_Required work_. In the records that follow, find the line containing "23 features which" and the line containing "- The system", then transcribe both and every line between them exactly, omitting pictures.

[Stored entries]

************

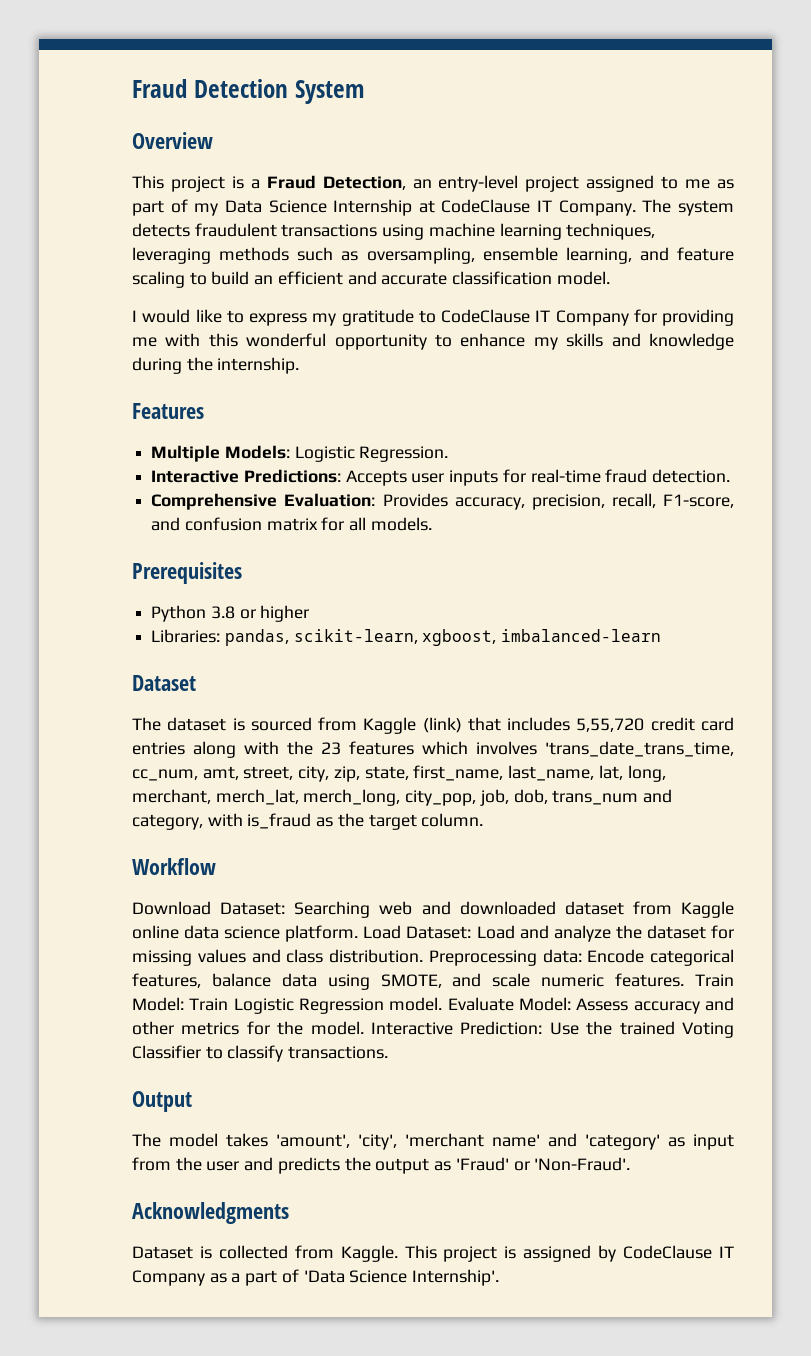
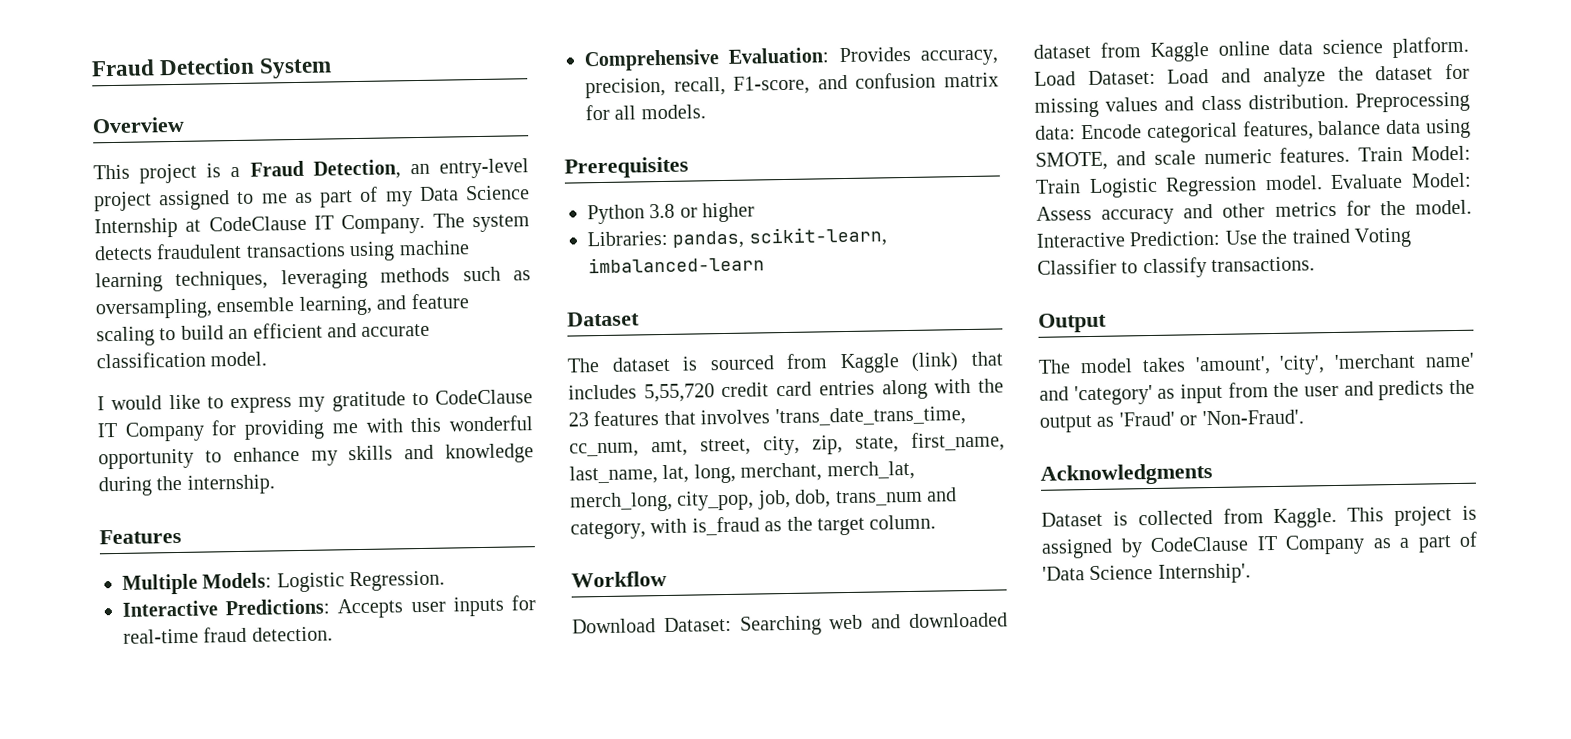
- Libraries: pandas, scikit-learn, xgboost, imbalanced-learn
+ Libraries: pandas, scikit-learn, imbalanced-learn
- The dataset is sourced from Kaggle (link) that includes 5,55,720 credit card entries along with the 23 features which involves 'trans_date_trans_time, cc_num, amt, street, city, zip, state, first_name, last_name, lat, long, merchant, merch_lat, merch_long, city_pop, job, dob, trans_num and category, with is_fraud as the target column.
+ The dataset is sourced from Kaggle (link) that includes 5,55,720 credit card entries along with the 23 features that involves 'trans_date_trans_time, cc_num, amt, street, city, zip, state, first_name, last_name, lat, long, merchant, merch_lat, merch_long, city_pop, job, dob, trans_num and category, with is_fraud as the target column.

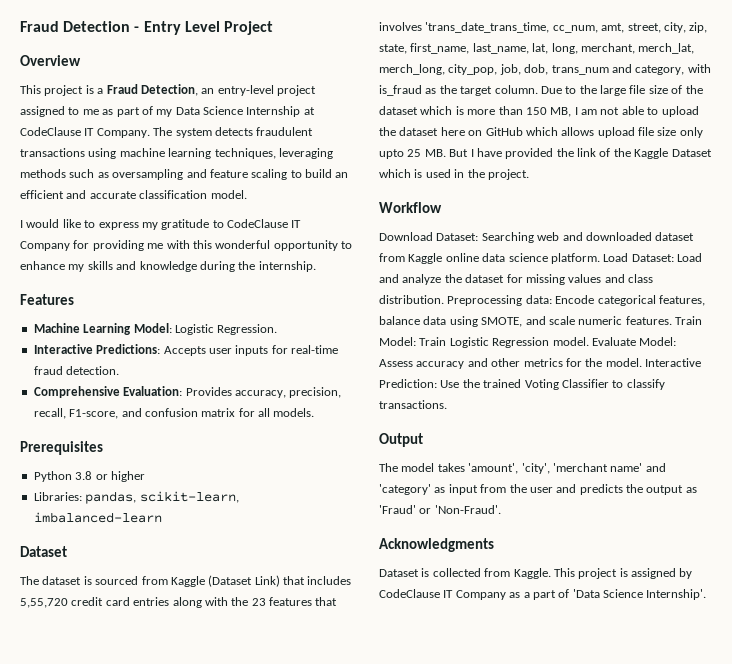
- Fraud Detection System
+ Fraud Detection - Entry Level Project
- The system detects fraudulent transactions using machine learning techniques, leveraging methods such as oversampling, ensemble learning, and feature scaling to build an efficient and accurate classification model.
+ The system detects fraudulent transactions using machine learning techniques, leveraging methods such as oversampling and feature scaling to build an efficient and accurate classification model.
- Multiple Models: Logistic Regression.
+ Machine Learning Model: Logistic Regression.
- The dataset is sourced from Kaggle (link) that includes 5,55,720 credit card entries along with the 23 features that involves 'trans_date_trans_time, cc_num, amt, street, city, zip, state, first_name, last_name, lat, long, merchant, merch_lat, merch_long, city_pop, job, dob, trans_num and category, with is_fraud as the target column.
+ The dataset is sourced from Kaggle (Dataset Link) that includes 5,55,720 credit card entries along with the 23 features that involves 'trans_date_trans_time, cc_num, amt, street, city, zip, state, first_name, last_name, lat, long, merchant, merch_lat, merch_long, city_pop, job, dob, trans_num and category, with is_fraud as the target column. Due to the large file size of the dataset which is more than 150 MB, I am not able to upload the dataset here on GitHub which allows upload file size only upto 25 MB. But I have provided the link of the Kaggle Dataset which is used in the project.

************

_Problem solution_.
- The dataset is sourced from Kaggle (link) that includes 5,55,720 credit card entries along with the 23 features which involves 'trans_date_trans_time, cc_num, amt, street, city, zip, state, first_name, last_name, lat, long, merchant, merch_lat, merch_long, city_pop, job, dob, trans_num and category, with is_fraud as the target column.
+ The dataset is sourced from Kaggle (link) that includes 5,55,720 credit card entries along with the 23 features that involves 'trans_date_trans_time, cc_num, amt, street, city, zip, state, first_name, last_name, lat, long, merchant, merch_lat, merch_long, city_pop, job, dob, trans_num and category, with is_fraud as the target column.

- Fraud Detection System
+ Fraud Detection - Entry Level Project
- The system detects fraudulent transactions using machine learning techniques, leveraging methods such as oversampling, ensemble learning, and feature scaling to build an efficient and accurate classification model.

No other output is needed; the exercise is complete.